It’s an important election year, with candidates deemed controversial and polarizing. Our country is at a crossroads, with global uncertainty and domestic difficulties aplenty. America needs a true leader. Someone with a strong moral compass and great values. Someone with the guts to make the difficult decisions yet sensitive enough to care for our citizens like they were members of his own family. Someone who knows that in our search for finding our way again maybe what we need most of all…is a quest for fun.

That’s right, none other than Clark W. Griswold would get our vote for President this year. The wild, wacky and well-traveled patriarch of the Griswold clan can make America great again. He’s got all the qualities we as a nation need desperately from our commander-in-chief. Don’t believe us? You can see for yourself in National Lampoon’s Vacation, airing during ’80s Weekend on IFC. In the meantime, we’ll give you a few reasons why we’re stumping for Griswold come November.

1. A Natural Leader

Clark Griswold Natural Leader
Warner Bros.

Look at any list of the signs that indicate natural leadership and you’ll feel like you’re reading the resume of Clark Griswold. People gravitate naturally to him. His children respect and admire him. (Most of the time.) His wife loves her man — her “Sparky,” if you will. And other women (particularly ones who look like Christie Brinkley) find him irresistible, too. Confident, likable, relatable and above all trustworthy, Griswold’s optimism towards life and his many adventures make him the perfect person to lead us on our next proverbial four year trek to the promised land/an amusement park. When things are at their darkest we need someone who can see the light and lead us to a brighter day.


2. Strong Family Values

Clark Griswold Natural Leader
Warner Bros.

Many critics believe that a return to core family values will help to right the ship for our country, that a strong home builds a strong America. Clark Griswold is a family man, plain and simple. Keeping his family unit tight with simple #squadgoals of spending quality bonding time together and having fun indicates he’s the kind of throwback dad with a sense of purpose…and adventure! No matter the circumstances, road blocks, dead pets, closed parks or jelly of the month club memberships, Clark is there for his family the way he’d be there for the American people. The kind of president everyone would want to have a good father/son chat with.
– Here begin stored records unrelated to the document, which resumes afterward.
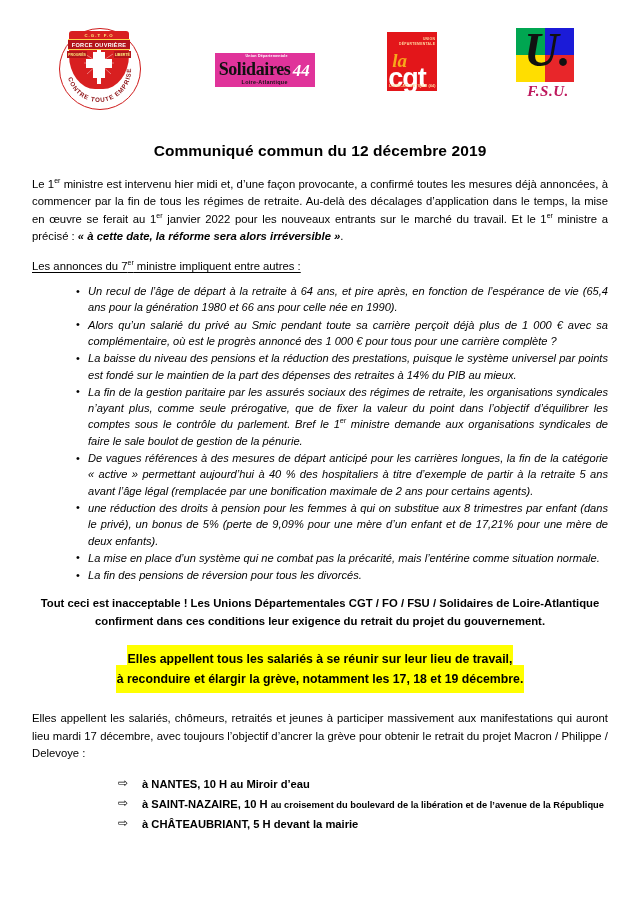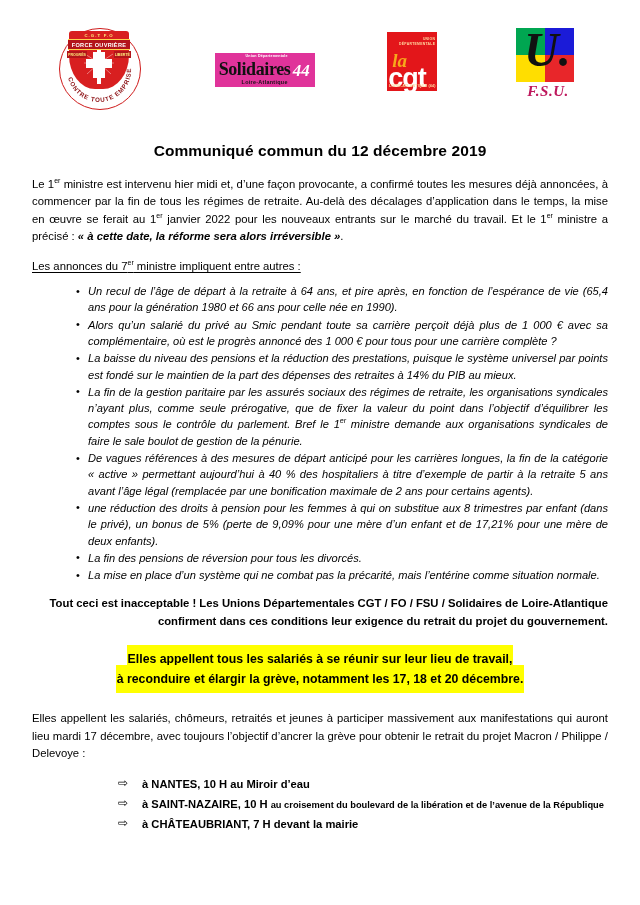"La fin des pensions de" li { order: before "La mise en place d’un" -> after "La mise en place d’un" }
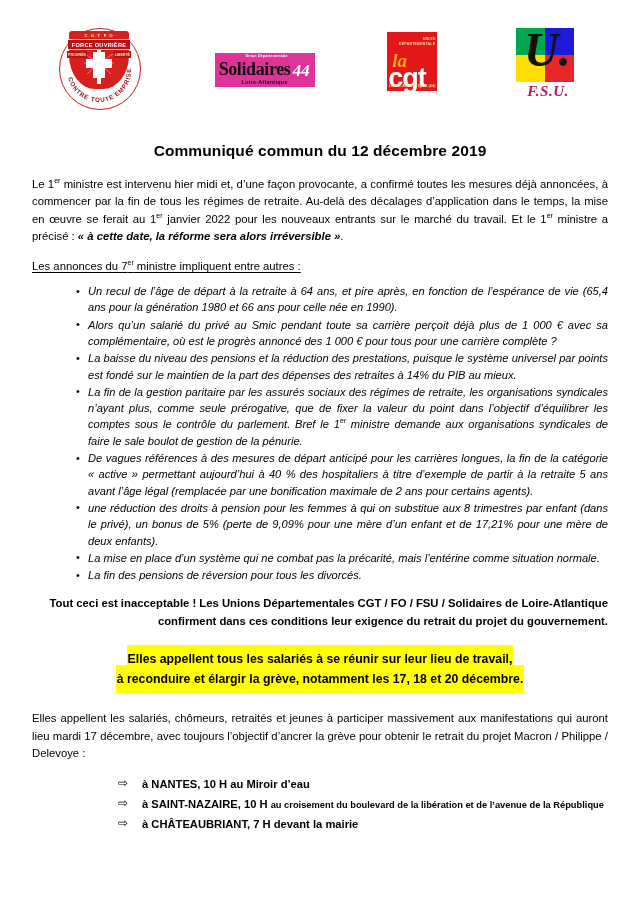"Tout ceci est inacceptable !" p.bold-block { text-align: right -> center }
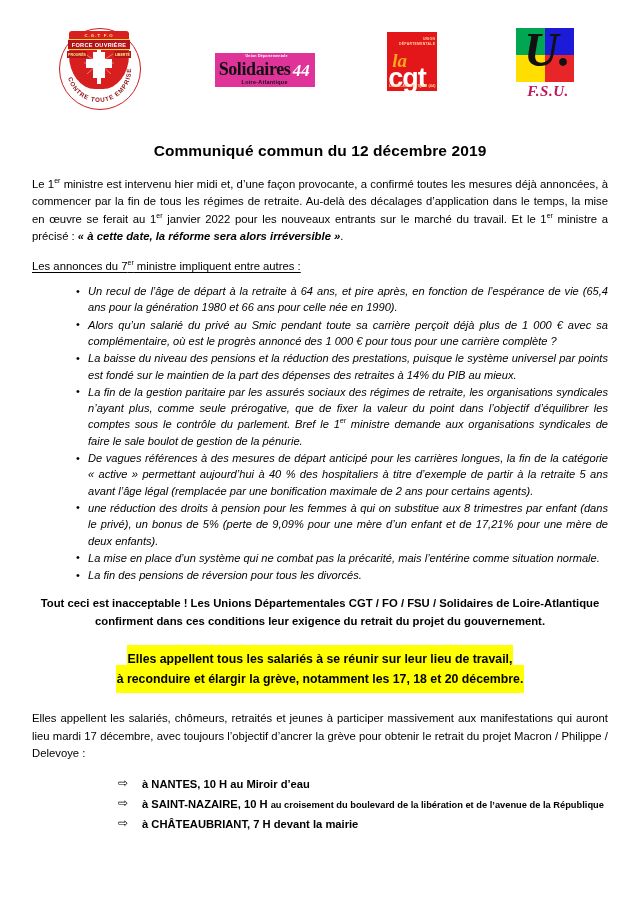"à reconduire et élargir la" span.hl { text: 20 -> 19 }
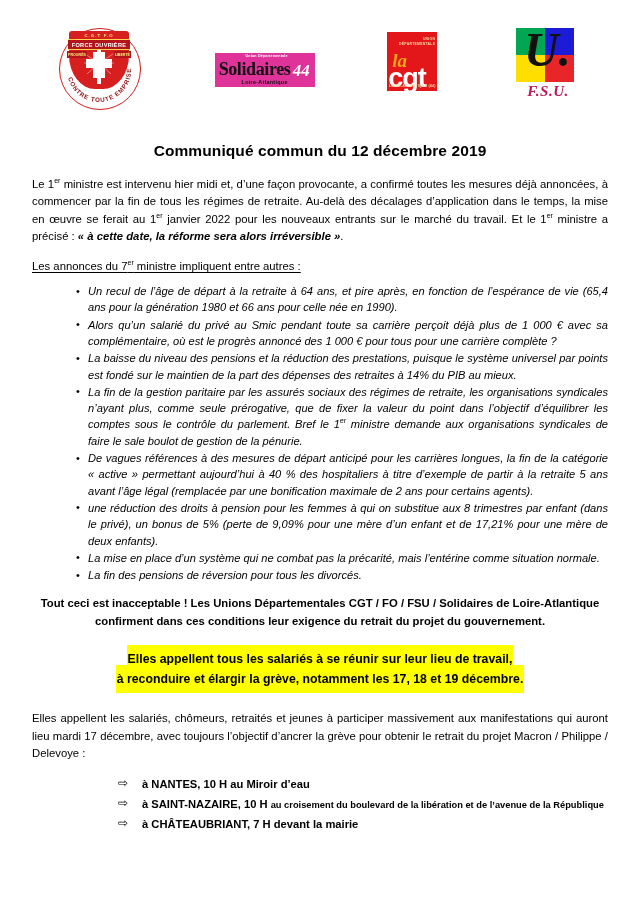"à CHÂTEAUBRIANT, 7 H devant" span { text: 7 -> 5 }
3. Financially Compassionate

Part of being President is understanding who needs financial aid, when to give it and how much to give…something Griswold has plenty of experience with. When his wife’s cousin Eddie needed a loan due to some uniquely unfortunate circumstances, who was the first to reach for his wallet? That’s right, the same man funding his family’s cross-country vacation after having just purchased a brand-new car. One would imagine no family member too big, or weird, would fail with Griswold in office.


4. A “Win at all costs” attitude

When the moose told Clark that Wally World was closed, did he just pack it up and turn around? When he took his family to Europe, did he let a little roundabout get in the way of seeing the sights? When everything goes wrong just before the holidays does Clark let the situation get the best of him, resulting in a profanity-laden outburst in front of his family? Well, maybe. But still Griswold makes the best of every situation possible. And he’s resourceful enough to turn a loss into a win. Or do what it takes to make the best situation for those closest to him.


5. He knows our land from sea to shining sea

Clark Griswold Natural Leader
Warner Bros.

Clark Griswold knows to lead effectively you need to know the land. He has that explorer’s spirit and understands the value of a road trip, “because getting there is half the fun.” Why fly to California from Chicago when you can take a great American road trip and see the country? A country with so much beauty, so much to offer. America is a land of opportunity, and the only way to know it is to travel down that great “Holiday Road” and see it for yourself. Sometimes you have to get lost to find your way again, right?


6. Negotiator Extraordinaire

Just because he looks the part of an average man doesn’t mean you can just pull a fast one on ol’ Clark Griswold. No sir, this guy won’t get bullied or hoodwinked — he knows the art of the deal and is a fair negotiator. He won’t get taken advantage of, and certainly isn’t the type to settle for less. With complicated foreign relations and increasing debt, a vote for Griswold is a vote for stability where it matters most. From rural America to the most challenging of urban environments, Clark has street smarts to spare.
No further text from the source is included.